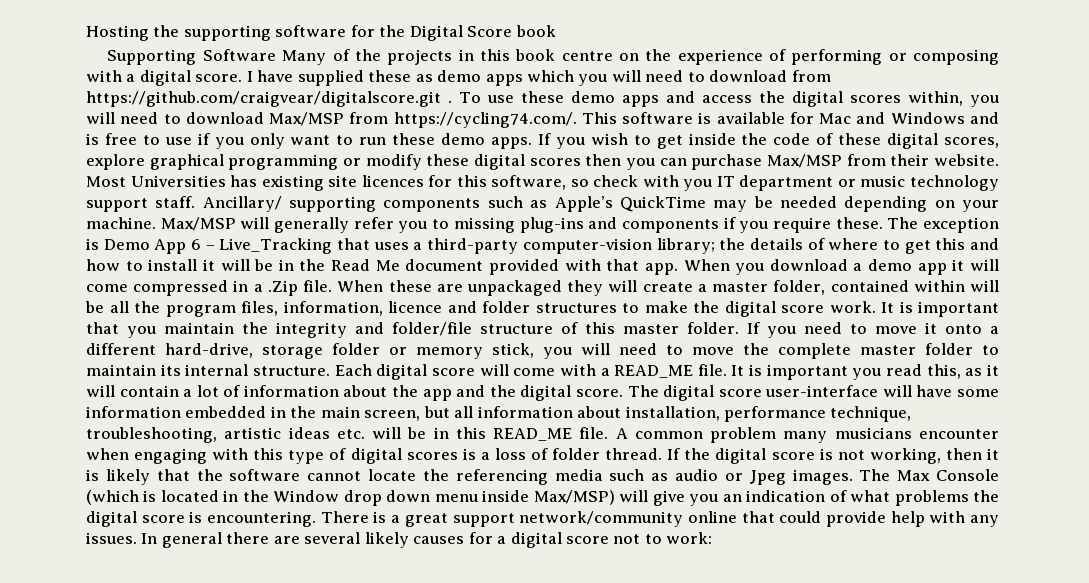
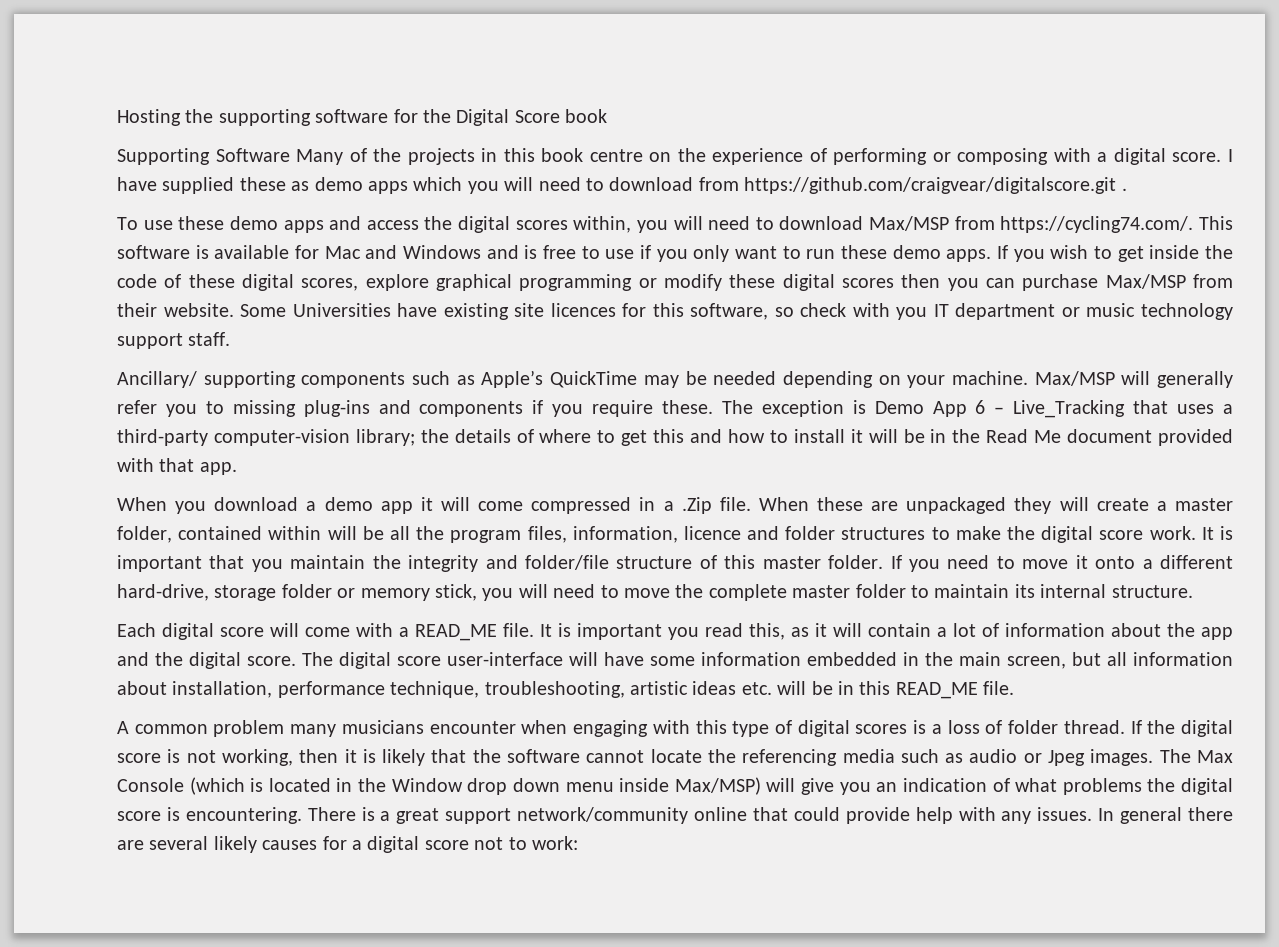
(452, 101) none -> (1127, 189) //
[86,175,258,187] Most Universities has -> [240,303,438,317] Some Universities have
(196, 202) none -> (231, 339) //
(678, 269) none -> (237, 468) //
(330, 371) none -> (1193, 591) //
(609, 433) none -> (1015, 688) //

--*--

Only the lines from the one with "(678, 269) none -> (237, 468) //" through the final line above belong in the answer, each reproduced word for word.

(678, 269) none -> (237, 468) //
(330, 371) none -> (1193, 591) //
(609, 433) none -> (1015, 688) //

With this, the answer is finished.